■ **Problem to work on**
Below are the records; copy each line in them that holds the word "Reinforcement".

——

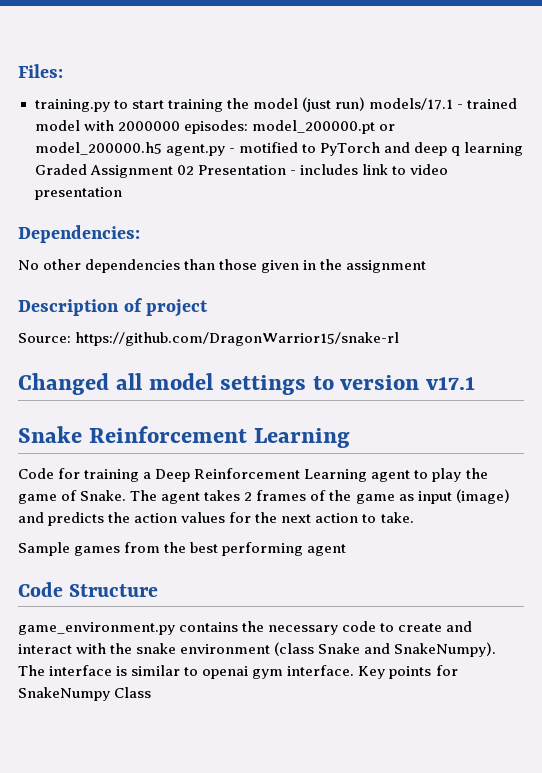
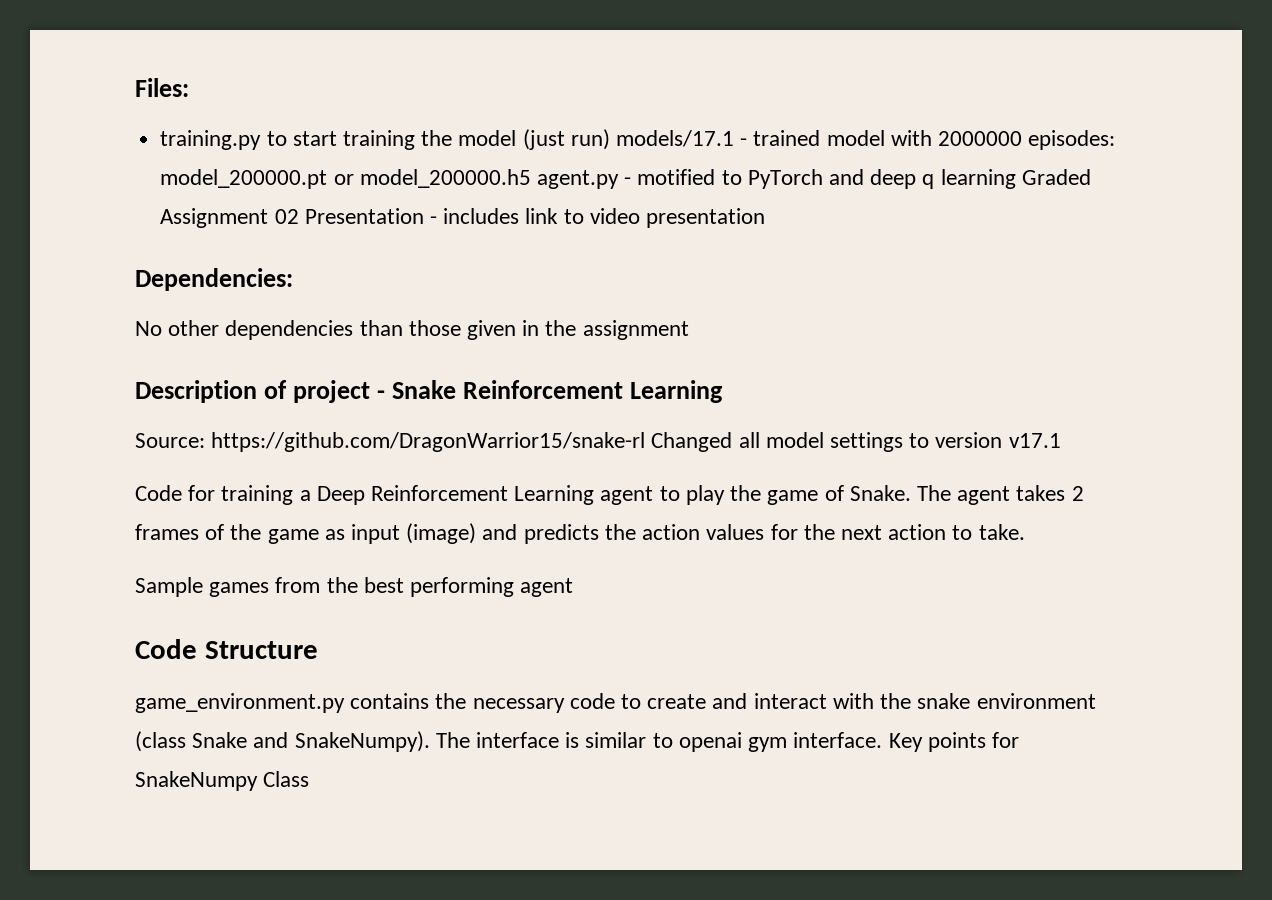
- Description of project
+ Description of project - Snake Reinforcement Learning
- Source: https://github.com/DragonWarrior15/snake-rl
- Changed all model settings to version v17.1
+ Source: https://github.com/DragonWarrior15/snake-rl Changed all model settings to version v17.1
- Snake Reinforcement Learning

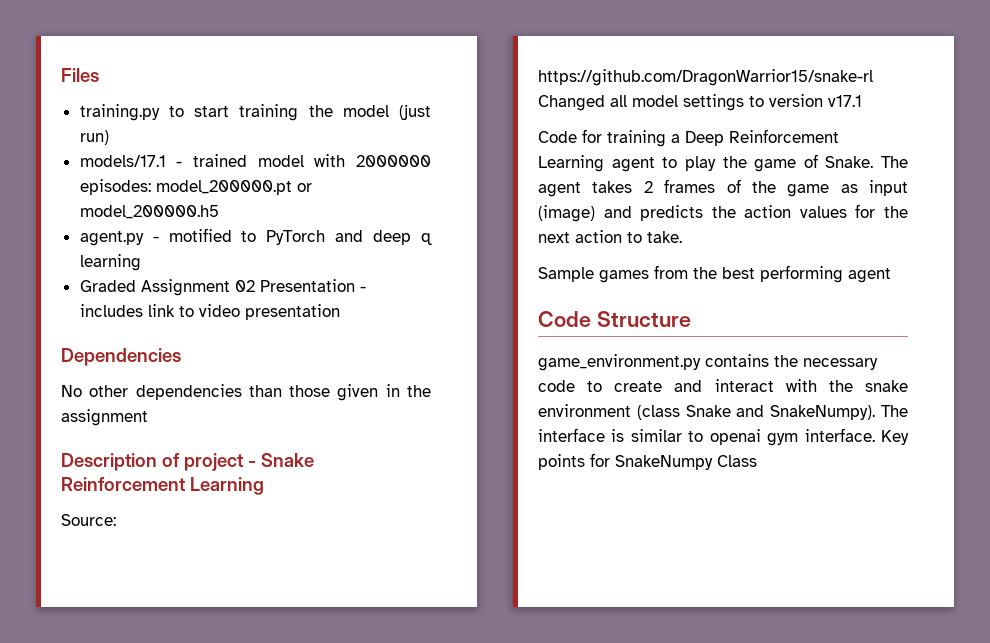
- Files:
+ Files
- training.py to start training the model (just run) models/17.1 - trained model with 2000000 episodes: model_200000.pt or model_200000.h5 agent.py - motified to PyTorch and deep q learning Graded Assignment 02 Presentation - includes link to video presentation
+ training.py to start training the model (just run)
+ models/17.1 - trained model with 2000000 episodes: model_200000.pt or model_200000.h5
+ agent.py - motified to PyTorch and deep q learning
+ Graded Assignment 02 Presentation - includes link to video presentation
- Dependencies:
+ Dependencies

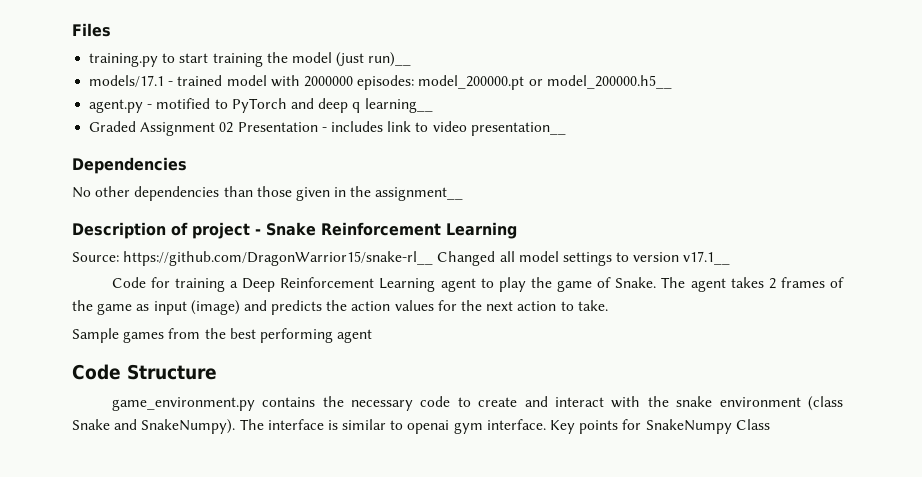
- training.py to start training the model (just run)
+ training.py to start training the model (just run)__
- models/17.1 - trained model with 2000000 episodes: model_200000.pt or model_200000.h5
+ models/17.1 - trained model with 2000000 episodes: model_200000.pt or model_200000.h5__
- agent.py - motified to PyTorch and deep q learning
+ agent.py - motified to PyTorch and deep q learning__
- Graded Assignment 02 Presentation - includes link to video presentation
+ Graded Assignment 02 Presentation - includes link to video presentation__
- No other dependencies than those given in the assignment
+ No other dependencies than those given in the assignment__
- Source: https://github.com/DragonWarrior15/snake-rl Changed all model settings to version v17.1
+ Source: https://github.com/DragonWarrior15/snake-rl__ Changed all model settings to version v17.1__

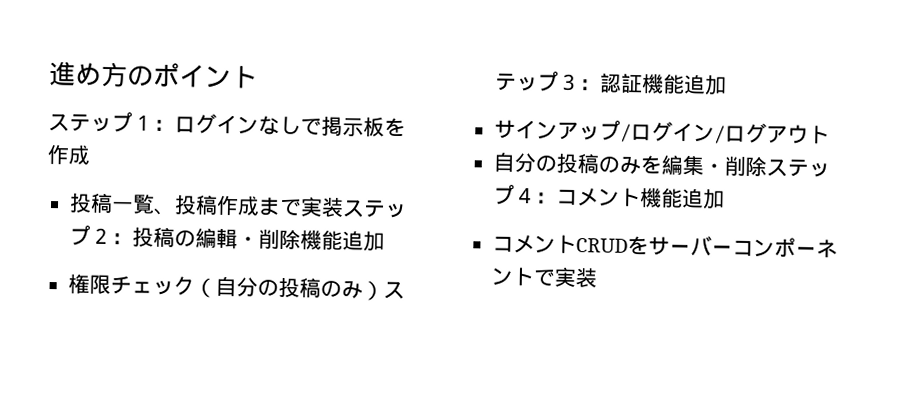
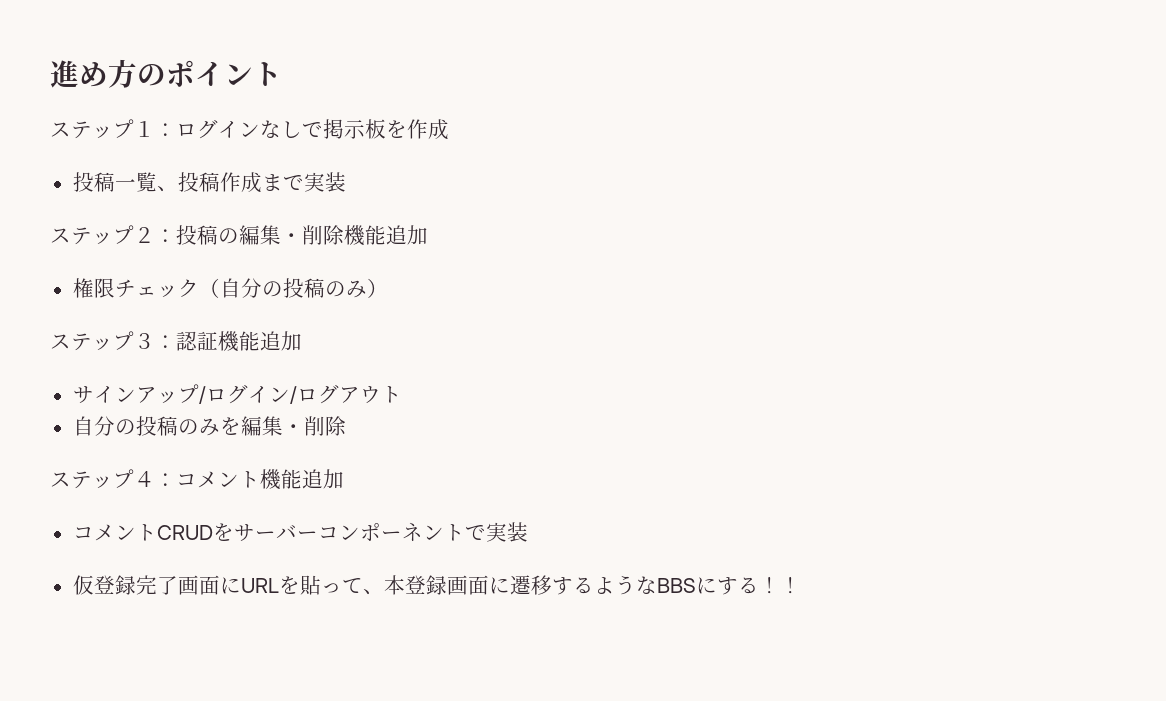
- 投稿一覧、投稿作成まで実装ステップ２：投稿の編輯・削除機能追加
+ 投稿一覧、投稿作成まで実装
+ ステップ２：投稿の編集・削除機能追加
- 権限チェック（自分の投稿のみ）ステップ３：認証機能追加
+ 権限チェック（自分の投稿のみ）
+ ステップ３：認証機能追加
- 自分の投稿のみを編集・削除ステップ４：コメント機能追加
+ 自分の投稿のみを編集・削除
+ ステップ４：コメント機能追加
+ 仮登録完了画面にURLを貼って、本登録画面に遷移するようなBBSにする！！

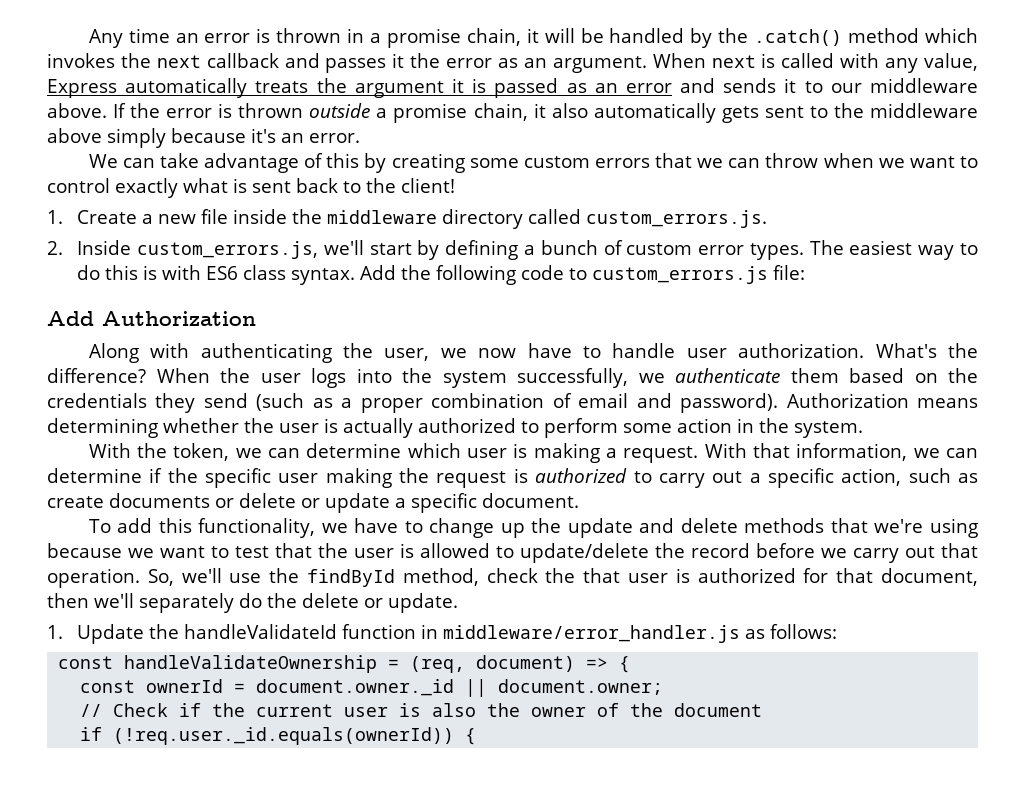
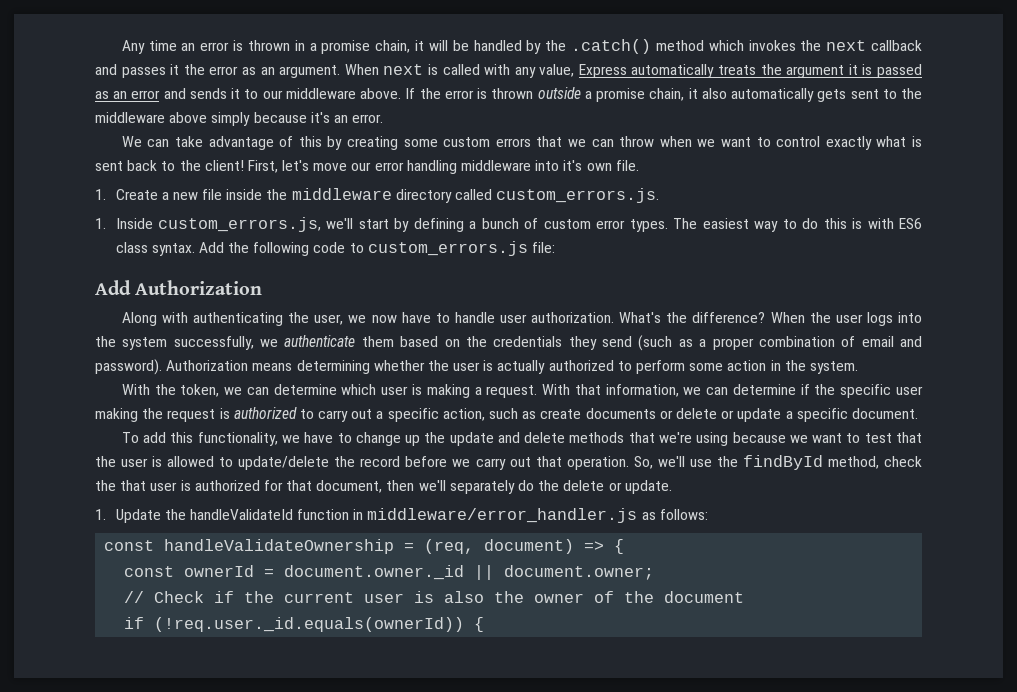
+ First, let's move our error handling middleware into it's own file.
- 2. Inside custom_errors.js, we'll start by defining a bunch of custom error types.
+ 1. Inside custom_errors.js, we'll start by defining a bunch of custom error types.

——

■ **Answer below**
+ Description of project - Snake Reinforcement Learning
- Snake Reinforcement Learning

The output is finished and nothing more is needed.